**Data:**

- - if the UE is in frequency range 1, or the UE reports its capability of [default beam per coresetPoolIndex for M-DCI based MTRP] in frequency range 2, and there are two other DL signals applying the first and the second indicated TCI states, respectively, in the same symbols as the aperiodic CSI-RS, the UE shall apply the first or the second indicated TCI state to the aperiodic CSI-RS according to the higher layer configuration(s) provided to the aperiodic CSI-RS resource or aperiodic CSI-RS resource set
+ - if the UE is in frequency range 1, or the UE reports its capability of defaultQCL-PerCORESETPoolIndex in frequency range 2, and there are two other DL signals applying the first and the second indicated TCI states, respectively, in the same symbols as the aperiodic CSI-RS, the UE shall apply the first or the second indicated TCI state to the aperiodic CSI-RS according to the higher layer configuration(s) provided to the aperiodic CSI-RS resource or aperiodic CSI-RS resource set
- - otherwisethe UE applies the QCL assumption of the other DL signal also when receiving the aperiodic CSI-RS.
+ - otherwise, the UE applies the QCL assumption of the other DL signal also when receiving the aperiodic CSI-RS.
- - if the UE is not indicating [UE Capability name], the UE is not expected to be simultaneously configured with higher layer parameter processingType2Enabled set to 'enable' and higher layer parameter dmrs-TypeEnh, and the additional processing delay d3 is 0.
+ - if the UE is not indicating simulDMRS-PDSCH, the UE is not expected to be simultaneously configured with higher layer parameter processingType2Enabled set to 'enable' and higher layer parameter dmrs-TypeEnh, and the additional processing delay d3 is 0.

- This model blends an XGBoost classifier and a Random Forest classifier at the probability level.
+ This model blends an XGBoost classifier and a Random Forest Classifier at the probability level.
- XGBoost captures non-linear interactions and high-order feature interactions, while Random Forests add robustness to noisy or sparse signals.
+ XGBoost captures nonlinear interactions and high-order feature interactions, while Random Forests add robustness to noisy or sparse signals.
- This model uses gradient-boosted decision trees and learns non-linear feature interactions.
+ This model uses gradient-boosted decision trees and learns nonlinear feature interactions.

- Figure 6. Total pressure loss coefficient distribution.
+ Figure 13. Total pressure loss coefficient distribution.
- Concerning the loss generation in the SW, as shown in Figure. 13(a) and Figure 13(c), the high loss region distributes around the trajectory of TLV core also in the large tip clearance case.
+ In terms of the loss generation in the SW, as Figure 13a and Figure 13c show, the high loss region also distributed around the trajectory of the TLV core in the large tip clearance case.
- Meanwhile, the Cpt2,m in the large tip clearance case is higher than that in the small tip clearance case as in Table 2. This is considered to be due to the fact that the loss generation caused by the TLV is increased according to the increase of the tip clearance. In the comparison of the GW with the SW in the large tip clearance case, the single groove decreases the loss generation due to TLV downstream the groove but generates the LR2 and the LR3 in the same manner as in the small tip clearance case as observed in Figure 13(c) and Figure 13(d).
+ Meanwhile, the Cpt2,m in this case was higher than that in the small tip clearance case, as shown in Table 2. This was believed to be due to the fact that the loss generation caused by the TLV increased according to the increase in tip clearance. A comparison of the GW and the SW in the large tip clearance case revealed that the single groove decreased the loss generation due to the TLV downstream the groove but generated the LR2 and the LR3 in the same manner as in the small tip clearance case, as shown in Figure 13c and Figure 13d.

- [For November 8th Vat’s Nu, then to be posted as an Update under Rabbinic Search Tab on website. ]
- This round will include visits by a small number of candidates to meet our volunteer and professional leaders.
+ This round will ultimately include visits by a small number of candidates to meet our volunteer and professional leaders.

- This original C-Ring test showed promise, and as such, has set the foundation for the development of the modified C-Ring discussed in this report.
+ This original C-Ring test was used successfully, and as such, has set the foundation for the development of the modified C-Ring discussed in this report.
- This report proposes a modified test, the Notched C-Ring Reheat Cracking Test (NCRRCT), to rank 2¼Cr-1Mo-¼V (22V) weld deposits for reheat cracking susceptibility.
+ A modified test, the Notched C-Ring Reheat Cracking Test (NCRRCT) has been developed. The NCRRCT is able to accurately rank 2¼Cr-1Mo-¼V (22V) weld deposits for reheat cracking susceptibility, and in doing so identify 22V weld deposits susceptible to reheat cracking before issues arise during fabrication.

**Assignment:** Copy the records above exactly, beginning at the line that contains "nonlinear feature interactions." and stopping after the line that contains "core in the large tip clearance case.".

**Response for this exercise:**
+ This model uses gradient-boosted decision trees and learns nonlinear feature interactions.

- Figure 6. Total pressure loss coefficient distribution.
+ Figure 13. Total pressure loss coefficient distribution.
- Concerning the loss generation in the SW, as shown in Figure. 13(a) and Figure 13(c), the high loss region distributes around the trajectory of TLV core also in the large tip clearance case.
+ In terms of the loss generation in the SW, as Figure 13a and Figure 13c show, the high loss region also distributed around the trajectory of the TLV core in the large tip clearance case.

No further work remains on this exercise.